** TASK REQUIREMENTS **
Output all of the records exactly, word for word.

** DATASET ENTRIES **
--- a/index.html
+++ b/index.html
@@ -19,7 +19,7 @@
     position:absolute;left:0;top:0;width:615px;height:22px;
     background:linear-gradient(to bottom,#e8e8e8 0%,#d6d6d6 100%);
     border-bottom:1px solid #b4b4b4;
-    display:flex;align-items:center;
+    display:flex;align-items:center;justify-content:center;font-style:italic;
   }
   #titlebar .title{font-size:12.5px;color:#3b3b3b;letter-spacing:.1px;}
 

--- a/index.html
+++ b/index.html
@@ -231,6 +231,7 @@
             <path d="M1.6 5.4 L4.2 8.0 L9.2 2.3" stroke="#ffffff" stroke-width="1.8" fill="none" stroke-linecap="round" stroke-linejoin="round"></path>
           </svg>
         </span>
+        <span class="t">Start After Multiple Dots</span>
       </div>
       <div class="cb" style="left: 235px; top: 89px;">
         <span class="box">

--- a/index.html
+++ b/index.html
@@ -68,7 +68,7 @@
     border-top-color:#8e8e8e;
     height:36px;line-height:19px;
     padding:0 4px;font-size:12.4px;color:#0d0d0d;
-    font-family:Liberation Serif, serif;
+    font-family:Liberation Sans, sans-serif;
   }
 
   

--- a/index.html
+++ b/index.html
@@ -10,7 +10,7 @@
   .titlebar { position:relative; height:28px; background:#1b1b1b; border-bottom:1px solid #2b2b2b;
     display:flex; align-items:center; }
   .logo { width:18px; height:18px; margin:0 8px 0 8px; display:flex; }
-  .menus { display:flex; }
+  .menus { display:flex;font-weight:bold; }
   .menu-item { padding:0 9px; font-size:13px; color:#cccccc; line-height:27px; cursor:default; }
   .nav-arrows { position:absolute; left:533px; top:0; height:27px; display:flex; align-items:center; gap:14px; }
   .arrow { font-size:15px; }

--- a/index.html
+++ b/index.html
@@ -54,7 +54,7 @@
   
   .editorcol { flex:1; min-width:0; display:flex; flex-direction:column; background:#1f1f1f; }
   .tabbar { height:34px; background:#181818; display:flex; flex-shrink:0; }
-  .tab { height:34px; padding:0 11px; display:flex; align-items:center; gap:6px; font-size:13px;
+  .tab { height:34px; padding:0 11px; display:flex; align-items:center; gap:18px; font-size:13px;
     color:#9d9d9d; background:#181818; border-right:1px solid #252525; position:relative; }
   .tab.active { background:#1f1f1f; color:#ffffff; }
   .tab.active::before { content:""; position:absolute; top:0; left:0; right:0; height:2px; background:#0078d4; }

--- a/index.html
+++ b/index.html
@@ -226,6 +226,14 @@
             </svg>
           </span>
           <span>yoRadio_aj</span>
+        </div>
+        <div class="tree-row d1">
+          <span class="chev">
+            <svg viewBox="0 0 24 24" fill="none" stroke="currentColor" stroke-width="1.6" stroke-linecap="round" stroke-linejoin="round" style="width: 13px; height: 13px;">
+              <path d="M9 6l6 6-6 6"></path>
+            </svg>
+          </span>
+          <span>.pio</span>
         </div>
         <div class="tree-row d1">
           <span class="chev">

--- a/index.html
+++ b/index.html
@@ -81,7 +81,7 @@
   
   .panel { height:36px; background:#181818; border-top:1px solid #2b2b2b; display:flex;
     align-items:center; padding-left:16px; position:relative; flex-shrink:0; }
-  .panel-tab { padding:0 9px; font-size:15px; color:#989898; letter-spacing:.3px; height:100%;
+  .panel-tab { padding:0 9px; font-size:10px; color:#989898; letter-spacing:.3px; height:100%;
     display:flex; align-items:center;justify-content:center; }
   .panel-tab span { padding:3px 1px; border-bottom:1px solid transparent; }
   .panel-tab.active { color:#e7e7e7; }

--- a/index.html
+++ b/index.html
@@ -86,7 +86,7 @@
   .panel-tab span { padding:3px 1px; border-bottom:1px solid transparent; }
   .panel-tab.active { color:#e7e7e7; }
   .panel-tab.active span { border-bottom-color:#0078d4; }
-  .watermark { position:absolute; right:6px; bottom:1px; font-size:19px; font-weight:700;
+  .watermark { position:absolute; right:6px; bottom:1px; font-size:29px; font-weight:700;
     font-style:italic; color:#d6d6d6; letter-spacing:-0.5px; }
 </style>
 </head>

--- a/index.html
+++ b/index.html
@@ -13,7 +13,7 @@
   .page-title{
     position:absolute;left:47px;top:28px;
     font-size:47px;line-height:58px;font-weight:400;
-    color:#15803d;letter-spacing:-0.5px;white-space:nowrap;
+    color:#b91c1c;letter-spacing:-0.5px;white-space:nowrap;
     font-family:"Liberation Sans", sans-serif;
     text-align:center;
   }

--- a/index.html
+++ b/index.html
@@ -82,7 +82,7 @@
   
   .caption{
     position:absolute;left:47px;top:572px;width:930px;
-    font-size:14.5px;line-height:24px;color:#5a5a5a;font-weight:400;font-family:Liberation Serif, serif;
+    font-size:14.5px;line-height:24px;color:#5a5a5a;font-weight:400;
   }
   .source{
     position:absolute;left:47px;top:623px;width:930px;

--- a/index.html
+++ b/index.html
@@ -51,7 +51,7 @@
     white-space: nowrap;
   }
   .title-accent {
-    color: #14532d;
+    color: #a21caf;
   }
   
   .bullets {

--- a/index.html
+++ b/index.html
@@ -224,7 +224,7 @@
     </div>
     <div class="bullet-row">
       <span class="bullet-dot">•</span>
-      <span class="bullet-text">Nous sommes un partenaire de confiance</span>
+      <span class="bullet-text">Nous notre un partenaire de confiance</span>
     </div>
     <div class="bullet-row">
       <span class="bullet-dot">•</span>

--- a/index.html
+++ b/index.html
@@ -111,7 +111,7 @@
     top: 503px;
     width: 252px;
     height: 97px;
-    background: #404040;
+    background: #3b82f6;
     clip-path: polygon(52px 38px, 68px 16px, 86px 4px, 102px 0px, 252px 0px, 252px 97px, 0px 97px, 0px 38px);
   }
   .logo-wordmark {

** WRITTEN SOLUTION **
--- a/index.html
+++ b/index.html
@@ -19,7 +19,7 @@
     position:absolute;left:0;top:0;width:615px;height:22px;
     background:linear-gradient(to bottom,#e8e8e8 0%,#d6d6d6 100%);
     border-bottom:1px solid #b4b4b4;
-    display:flex;align-items:center;
+    display:flex;align-items:center;justify-content:center;font-style:italic;
   }
   #titlebar .title{font-size:12.5px;color:#3b3b3b;letter-spacing:.1px;}
 

--- a/index.html
+++ b/index.html
@@ -231,6 +231,7 @@
             <path d="M1.6 5.4 L4.2 8.0 L9.2 2.3" stroke="#ffffff" stroke-width="1.8" fill="none" stroke-linecap="round" stroke-linejoin="round"></path>
           </svg>
         </span>
+        <span class="t">Start After Multiple Dots</span>
       </div>
       <div class="cb" style="left: 235px; top: 89px;">
         <span class="box">

--- a/index.html
+++ b/index.html
@@ -68,7 +68,7 @@
     border-top-color:#8e8e8e;
     height:36px;line-height:19px;
     padding:0 4px;font-size:12.4px;color:#0d0d0d;
-    font-family:Liberation Serif, serif;
+    font-family:Liberation Sans, sans-serif;
   }
 
   

--- a/index.html
+++ b/index.html
@@ -10,7 +10,7 @@
   .titlebar { position:relative; height:28px; background:#1b1b1b; border-bottom:1px solid #2b2b2b;
     display:flex; align-items:center; }
   .logo { width:18px; height:18px; margin:0 8px 0 8px; display:flex; }
-  .menus { display:flex; }
+  .menus { display:flex;font-weight:bold; }
   .menu-item { padding:0 9px; font-size:13px; color:#cccccc; line-height:27px; cursor:default; }
   .nav-arrows { position:absolute; left:533px; top:0; height:27px; display:flex; align-items:center; gap:14px; }
   .arrow { font-size:15px; }

--- a/index.html
+++ b/index.html
@@ -54,7 +54,7 @@
   
   .editorcol { flex:1; min-width:0; display:flex; flex-direction:column; background:#1f1f1f; }
   .tabbar { height:34px; background:#181818; display:flex; flex-shrink:0; }
-  .tab { height:34px; padding:0 11px; display:flex; align-items:center; gap:6px; font-size:13px;
+  .tab { height:34px; padding:0 11px; display:flex; align-items:center; gap:18px; font-size:13px;
     color:#9d9d9d; background:#181818; border-right:1px solid #252525; position:relative; }
   .tab.active { background:#1f1f1f; color:#ffffff; }
   .tab.active::before { content:""; position:absolute; top:0; left:0; right:0; height:2px; background:#0078d4; }

--- a/index.html
+++ b/index.html
@@ -226,6 +226,14 @@
             </svg>
           </span>
           <span>yoRadio_aj</span>
+        </div>
+        <div class="tree-row d1">
+          <span class="chev">
+            <svg viewBox="0 0 24 24" fill="none" stroke="currentColor" stroke-width="1.6" stroke-linecap="round" stroke-linejoin="round" style="width: 13px; height: 13px;">
+              <path d="M9 6l6 6-6 6"></path>
+            </svg>
+          </span>
+          <span>.pio</span>
         </div>
         <div class="tree-row d1">
           <span class="chev">

--- a/index.html
+++ b/index.html
@@ -81,7 +81,7 @@
   
   .panel { height:36px; background:#181818; border-top:1px solid #2b2b2b; display:flex;
     align-items:center; padding-left:16px; position:relative; flex-shrink:0; }
-  .panel-tab { padding:0 9px; font-size:15px; color:#989898; letter-spacing:.3px; height:100%;
+  .panel-tab { padding:0 9px; font-size:10px; color:#989898; letter-spacing:.3px; height:100%;
     display:flex; align-items:center;justify-content:center; }
   .panel-tab span { padding:3px 1px; border-bottom:1px solid transparent; }
   .panel-tab.active { color:#e7e7e7; }

--- a/index.html
+++ b/index.html
@@ -86,7 +86,7 @@
   .panel-tab span { padding:3px 1px; border-bottom:1px solid transparent; }
   .panel-tab.active { color:#e7e7e7; }
   .panel-tab.active span { border-bottom-color:#0078d4; }
-  .watermark { position:absolute; right:6px; bottom:1px; font-size:19px; font-weight:700;
+  .watermark { position:absolute; right:6px; bottom:1px; font-size:29px; font-weight:700;
     font-style:italic; color:#d6d6d6; letter-spacing:-0.5px; }
 </style>
 </head>

--- a/index.html
+++ b/index.html
@@ -13,7 +13,7 @@
   .page-title{
     position:absolute;left:47px;top:28px;
     font-size:47px;line-height:58px;font-weight:400;
-    color:#15803d;letter-spacing:-0.5px;white-space:nowrap;
+    color:#b91c1c;letter-spacing:-0.5px;white-space:nowrap;
     font-family:"Liberation Sans", sans-serif;
     text-align:center;
   }

--- a/index.html
+++ b/index.html
@@ -82,7 +82,7 @@
   
   .caption{
     position:absolute;left:47px;top:572px;width:930px;
-    font-size:14.5px;line-height:24px;color:#5a5a5a;font-weight:400;font-family:Liberation Serif, serif;
+    font-size:14.5px;line-height:24px;color:#5a5a5a;font-weight:400;
   }
   .source{
     position:absolute;left:47px;top:623px;width:930px;

--- a/index.html
+++ b/index.html
@@ -51,7 +51,7 @@
     white-space: nowrap;
   }
   .title-accent {
-    color: #14532d;
+    color: #a21caf;
   }
   
   .bullets {

--- a/index.html
+++ b/index.html
@@ -224,7 +224,7 @@
     </div>
     <div class="bullet-row">
       <span class="bullet-dot">•</span>
-      <span class="bullet-text">Nous sommes un partenaire de confiance</span>
+      <span class="bullet-text">Nous notre un partenaire de confiance</span>
     </div>
     <div class="bullet-row">
       <span class="bullet-dot">•</span>

--- a/index.html
+++ b/index.html
@@ -111,7 +111,7 @@
     top: 503px;
     width: 252px;
     height: 97px;
-    background: #404040;
+    background: #3b82f6;
     clip-path: polygon(52px 38px, 68px 16px, 86px 4px, 102px 0px, 252px 0px, 252px 97px, 0px 97px, 0px 38px);
   }
   .logo-wordmark {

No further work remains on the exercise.